Posted in Discussion | 1 Comment

One Response to BBC bias? No it’s timidity

  1. pietro says:

    I suspect that I may possibly be the friend you allude to in your opening comments. If so, I’m flattered! If not, I agree with the points you raise anyway.

    I’ve been subliminally aware for a long time of the way the BBC adopts Leave as the default position. In the BBC’s firmament, arguably the Remain side has never been given a proper hearing because the organisation has always taken it upon itself to defend the Leave vote as if somehow equated with some nebulous idea of “truth”.

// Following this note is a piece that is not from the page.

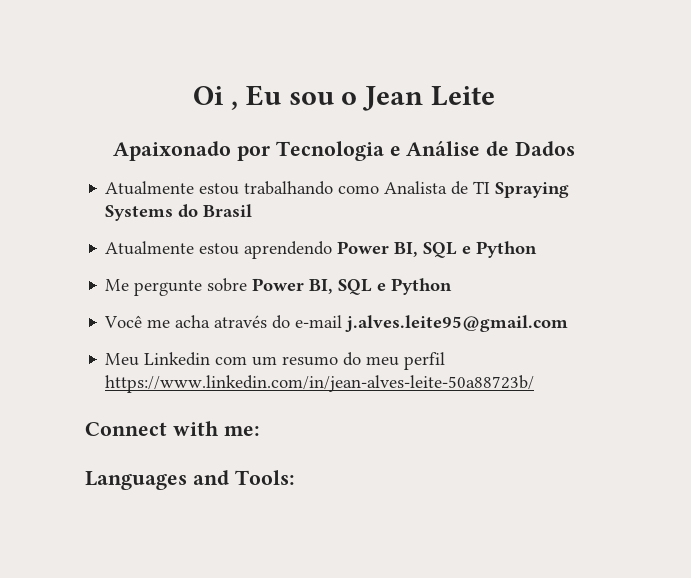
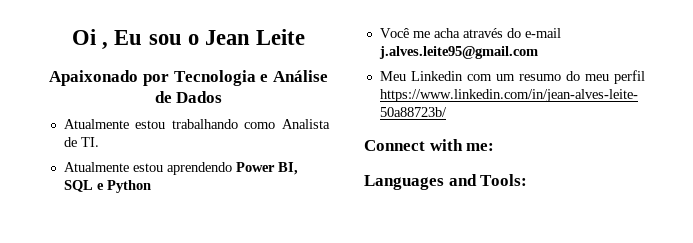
- Atualmente estou trabalhando como Analista de TI Spraying Systems do Brasil
+ Atualmente estou trabalhando como Analista de TI.
- Me pergunte sobre Power BI, SQL e Python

    The outcome is that for two and a half years the organisation has talked constantly about how Britain “will” leave the EU, not about how it might leave if all the stars align. It has always ignored the fact that the fat lady still needs to sing (and I don’t mean Mrs May) before that happens. As you so rightly say, the cumulative effect of this bludgeoning must have been to influence waverers who might otherwise have been more vociferous in advocating a rethink.